O yıllarda başka bavul yoktu ki… Annesi günler öncesinden hazırlamaya başlamıştı bavulunu. İç çamaşırları, çoraplar, çarşıdan yeni alınmış beş kadar beyaz gömlek, kasabanın terzisine yünlü kumaştan diktirdikleri üç siyah pantolon… Başka ne mi vardı bavulda? Dört beş kalıp Hacı Şakir sabunu, iki küçük yüz havlusu, bir büyük hamam havlusu…
Neyse işte, 60’lı yıllarda Erzincan’ın Ilıç’ından (*) kalkıp Ankara’nın Maarif Kolejine (**) yatılı okumaya gidecek erkek çocuğun yanına başka ne verilirdi ki?
Annesi günlerce ağlamış ama sonunda kadere razı olmuştu:
Ne yapalım? Hasretlik olacak ama okuyup adam olacak oğlum. Buralarda doğru düzgün okul mu var. Yüce allahım korusun benim ilk göz ağrımı…

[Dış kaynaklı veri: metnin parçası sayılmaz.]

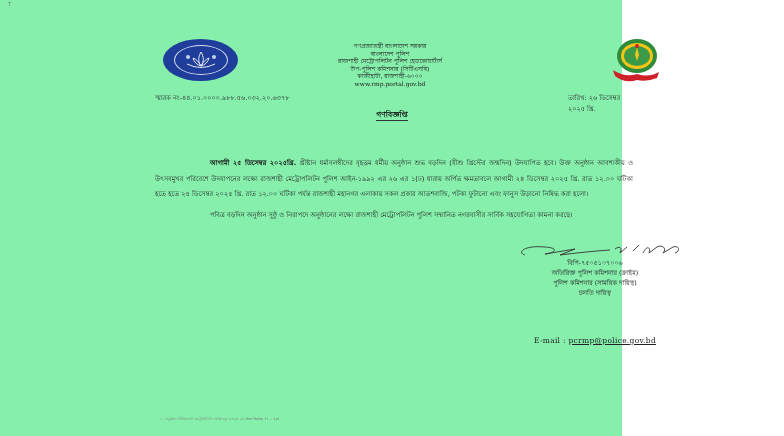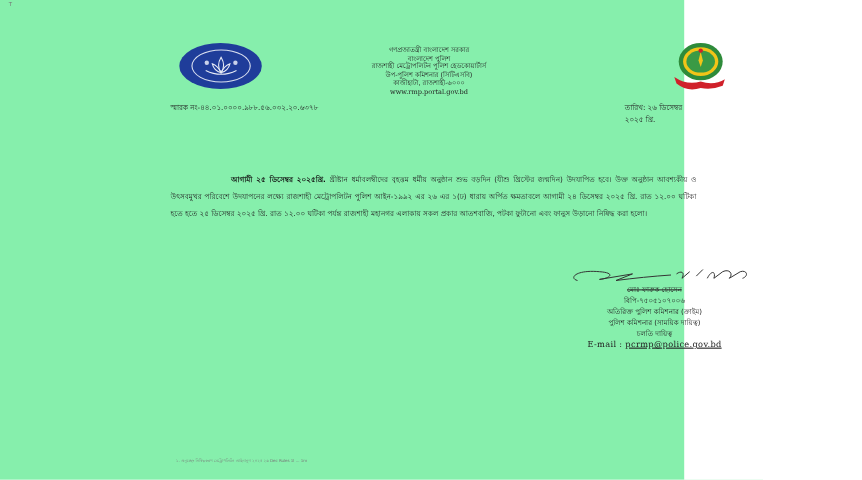--- a/index.html
+++ b/index.html
@@ -28,21 +28,21 @@
   .para { position:absolute; left:155px; width:478px; font-size:6.6px; line-height:15.5px;
     text-align:justify; color:#222; }
   .para1 { top:131px; text-indent:55px;margin-top:25px; }
   .para2 { top:208px; text-indent:55px; }
   .para b { color:#111; }
 
   .signature { position:absolute; left:515px; top:241px; width:170px; height:22px; }
   .sig-block { position:absolute; left:505px; top:258px; width:180px; text-align:center;
     font-size:6.4px; line-height:10px; color:#222; }
   .sig-block .name { text-decoration:line-through; text-decoration-color:#333; }
-  .sig-block .email { font-family:"DejaVu Serif", serif; font-size:7.5px; letter-spacing:0.3px; }
+  .sig-block .email { font-family:"DejaVu Serif", serif; font-size:7.5px; letter-spacing:0.3px;margin-top:38px; }
   .sig-block .email a { color:#222; text-decoration:underline; }
 
   .footer-note { position:absolute; left:160px; top:416px; font-size:3.6px; color:#777; }
 </style>
 </head>
 <body>
 
 <div class="page">
 
   <div class="corner-mark">T</div>
@@ -80,31 +80,34 @@
 
   <div class="memo">
     <span>স্মারক নং-</span><span>৪৪.০১.০০০০.৯৮৮.৫৬.০৩২.২০.৬৩৭৮</span>
   </div>
 
   <div class="date">
     <span>তারিখ:</span>
     <span>২৬ ডিসেম্বর ২০২৫ খ্রি.</span>
   </div>
 
+  <div class="title">
+    <span>গণবিজ্ঞপ্তি</span>
+  </div>
 
   <div class="para para1"><b>আগামী ২৫ ডিসেম্বর ২০২৫খ্রি.</b><span> খ্রীষ্টান ধর্মাবলম্বীদের বৃহত্তম ধর্মীয় অনুষ্ঠান শুভ বড়দিন (যীশু খ্রিস্টের জন্মদিন) উদযাপিত হবে। উক্ত অনুষ্ঠান আবশ্যকীয় ও উৎসবমুখর পরিবেশে উদযাপনের লক্ষ্যে রাজশাহী মেট্রোপলিটন পুলিশ আইন-১৯৯২ এর ২৬ এর ১(ঢ) ধারায় অর্পিত ক্ষমতাবলে আগামী ২৪ ডিসেম্বর ২০২৫ খ্রি. রাত ১২.০০ ঘটিকা হতে হতে ২৫ ডিসেম্বর ২০২৫ খ্রি. রাত ১২.০০ ঘটিকা পর্যন্ত রাজশাহী মহানগর এলাকায় সকল প্রকার আতশবাজি, পটকা ফুটানো এবং ফানুস উড়ানো নিষিদ্ধ করা হলো।</span></div>
 
+  <div class="para para2">পবিত্র বড়দিন অনুষ্ঠান সুষ্ঠু ও নিরাপদে অনুষ্ঠানের লক্ষ্যে রাজশাহী মেট্রোপলিটন পুলিশ সম্মানিত নগরবাসীর সার্বিক সহযোগিতা কামনা করছে।</div>
 
   <svg class="signature" viewBox="0 0 170 22">
     <path d="M10 14 C2 12 8 4 30 6 C45 7 40 12 30 13 L60 8 L45 14 C60 12 80 10 95 9" fill="none" stroke="#333" stroke-width="0.9"></path>
     <path d="M100 8 C104 5 108 6 105 12 L112 6 M118 10 L124 4 M128 12 C132 4 136 6 134 12 L142 6 C148 3 152 8 148 12 L158 6 C164 4 166 10 160 12" fill="none" stroke="#333" stroke-width="0.9"></path>
   </svg>
 
   <div class="sig-block">
-    <div class="name">মোঃ ফারুক হোসেন</div>
     <div>বিপি-৭৫০৫১০৭০০৬</div>
     <div>অতিরিক্ত পুলিশ কমিশনার (ক্রাইম)</div>
     <div>পুলিশ কমিশনার (সাময়িক দায়িত্ব)</div>
     <div>চলতি দায়িত্ব</div>
     <div class="email">
       <span>E-mail :</span>
       <a>pcrmp@police.gov.bd</a>
     </div>
   </div>
 

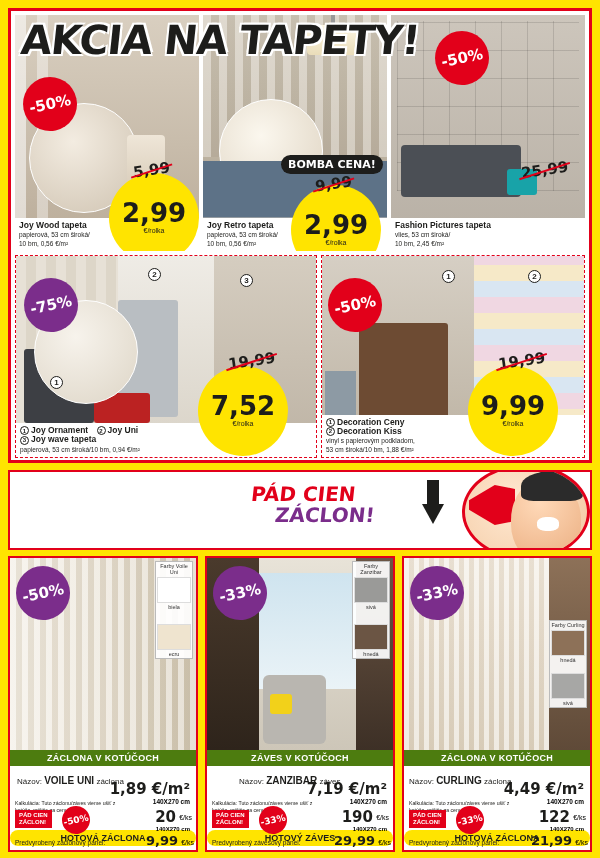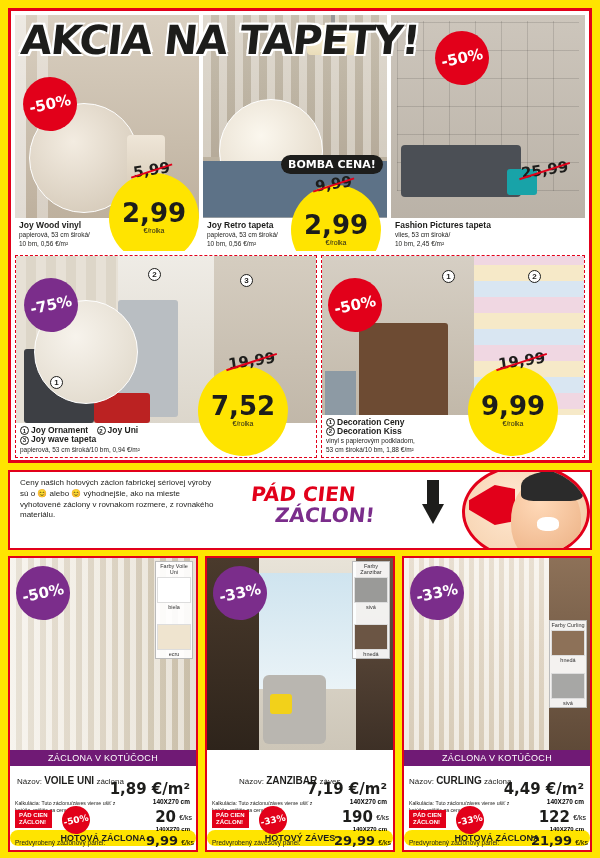--- a/index.html
+++ b/index.html
@@ -101,22 +101,22 @@
   .prod {
     position: absolute; top: 556px; width: 190px; height: 296px;
     background: #fff; border: 2px solid #e2001a; overflow: hidden;
   }
   .prod .ph { position: absolute; left: 0; top: 0; width: 100%; height: 192px; overflow: hidden; }
   .swatchbox { position: absolute; right: 3px; top: 3px; width: 38px; background: rgba(255,255,255,.92);
     border: 1px solid #bbb; font-size: 5.5px; text-align: center; padding: 1px; z-index: 9;}
   .swatch { height: 26px; margin: 2px 0 1px 0; }
   .swatch-lab { font-size: 5.5px; color: #333; }
   .bar {
-    position: absolute; width: 100%; left: 0; background: #701a75; color: #fff;
-    font-size: 9px; font-weight: normal; text-align: center; padding: 3px 0; letter-spacing: .3px;
+    position: absolute; width: 100%; left: 0; background: #4d7c0f; color: #fff;
+    font-size: 9px; font-weight: bold; text-align: center; padding: 3px 0; letter-spacing: .3px;
   }
   .rowname { font-size: 8px; color: #1d1d1b; padding: 3px 5px 0 5px; }
   .rowname b { font-size: 10px; }
   .bigprice { position: absolute; right: 6px; font-size: 15px; font-weight: 900; color: #1d1d1b;
     font-family: "DejaVu Sans", sans-serif; }
   .kalk { font-size: 5.2px; color: #1d1d1b; padding: 2px 5px; line-height: 1.25; }
   .sizebox { font-size: 6.5px; font-weight: bold; text-align: right; padding-right: 6px; }
   .padtag { position: absolute; left: 5px; background: #e2001a; color: #fff; font-size: 6px; font-weight: bold;
     padding: 2px 4px; line-height: 1.15; }
   .yellowbar { position: absolute; width: 100%; left: 0; background: #ffe400; color: #1d1d1b;
@@ -140,21 +140,21 @@
            background:radial-gradient(circle at 40% 35%, #f3ece1, #cfc3b1); border:1px solid #fff;"></div>
       <div style="position:absolute;left:112px;top:120px;width:38px;height:78px;
            background:linear-gradient(180deg,#efe6d8,#cfc2ad); border-radius:4px 4px 2px 2px;"></div>
       <div class="badge small" style="left:8px; top:62px;">-50%</div>
       <div class="oldprice" style="left:118px; top:146px;">5,99</div>
       <div class="pricecircle" style="left:96px; top:160px;">
         <span class="now">2,99</span>
         <span class="unit">€/rolka</span>
       </div>
       <div class="cap">
-        <div class="pname">Joy Wood vinyl</div>
+        <div class="pname">Joy Wood tapeta</div>
         <div class="pdesc">papierová, 53 cm široká/</div>
         <div class="pdesc">10 bm, 0,56 €/m²</div>
       </div>
     </div>
 
     <div class="photo" style="left:192px; top:4px; width:184px; height:236px;">
       <div class="img-a" style="background:
         linear-gradient(180deg,#cfc6b6,#bdb2a0 60%,#7d8fa2);"></div>
       <div style="position:absolute;left:0;top:0;width:100%;height:60%;
         background:repeating-linear-gradient(90deg, rgba(255,255,255,.35) 0 8px, rgba(0,0,0,.04) 8px 16px);"></div>
@@ -256,21 +256,20 @@
           <span class="numdot inline">2</span><span>Decoration Kiss</span>
         </div>
         <div class="pdesc">vinyl s papierovým podkladom,</div>
         <div class="pdesc">53 cm široká/10 bm, 1,88 €/m²</div>
       </div>
     </div>
 
   </div>
 
   <div class="mid">
-    <div class="mid-text">Ceny našich hotových záclon fabrickej sériovej výroby sú o 😊 alebo 😊 výhodnejšie, ako na mieste vyhotovené záclony v rovnakom rozmere, z rovnakého materiálu.</div>
     <div class="pad-cien">
       <span>PÁD CIEN</span>
       <span class="l2">ZÁCLON!</span>
     </div>
     <div class="arrow-down">
       <div class="stem"></div>
         <div class="head"></div>
     </div>
     <div class="megacircle">
       <div style="position:absolute;left:4px;top:18px;width:46px;height:40px;background:#e2001a;
@@ -328,20 +327,21 @@
       <div style="position:absolute;left:34%;bottom:36px;width:22px;height:20px;background:#f2d11a;border-radius:3px;"></div>
       <div class="badge violet small" style="left:6px; top:8px;">-33%</div>
       <div class="swatchbox">
         <div class="swatch-lab">Farby Zanzibar</div>
         <div class="swatch" style="background:#9a9a98;border:1px solid #ddd;"></div>
         <div class="swatch-lab">sivá</div>
         <div class="swatch" style="background:#6b5544;border:1px solid #ddd;margin-top:14px;"></div>
         <div class="swatch-lab">hnedá</div>
       </div>
     </div>
+    <div class="bar" style="top:192px;">ZÁVES V KOTÚČOCH</div>
     <div class="rowname" style="position:absolute;top:214px;left:0;padding-left:32px;">
       <span>Názov:</span>
       <b>ZANZIBAR</b>
       <span>záves</span>
     </div>
     <div class="bigprice" style="top:222px;text-align:right;">7,19 €/m²</div>
     <div class="kalk" style="position:absolute;top:240px;left:0;width:128px;">Kalkulácia: Tuto záclonu/záves vieme ušiť z kotúča, prišitie za cenu:</div>
     <div class="sizebox" style="position:absolute;top:240px;right:0;">140X270 cm</div>
     <div class="padtag" style="top:252px;">
       <span>PÁD CIEN</span><br>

Sonunda delikanlı br kasabalıya emanet edilip başkent Ankara’ya giden Şark Ekspresine daha doğrusu “kara tren”e bindirilmişti. Kasabanın küçük garında tenbih üstüne tenbihle:
Bak sakın ola ki yabancılarla konuşmayasın.
Bavuluna sahip çık, gözünü sakın ayırma ondan tamam mı? Bütün kış giyeceğin herşey onun içinde.
Yengenlere telgraf çektik, gelip seni gardan alacaklar. İşte bak büyük amcanın adı, adresi, telefonu burada yazılı.
Sonra kulağına fısıldamıştı babası:
Paranı çok dikkatli harca, annen o elli lirayı dağıtıp çeşitli yerlerine diktiği ceplere koydu süveterinin. Aman ha… Sakın çarçur etme. Okulda bütün masrafların karşılanacak zaten. Unutma sen bizim bankanın yatılı burslu talebesisin.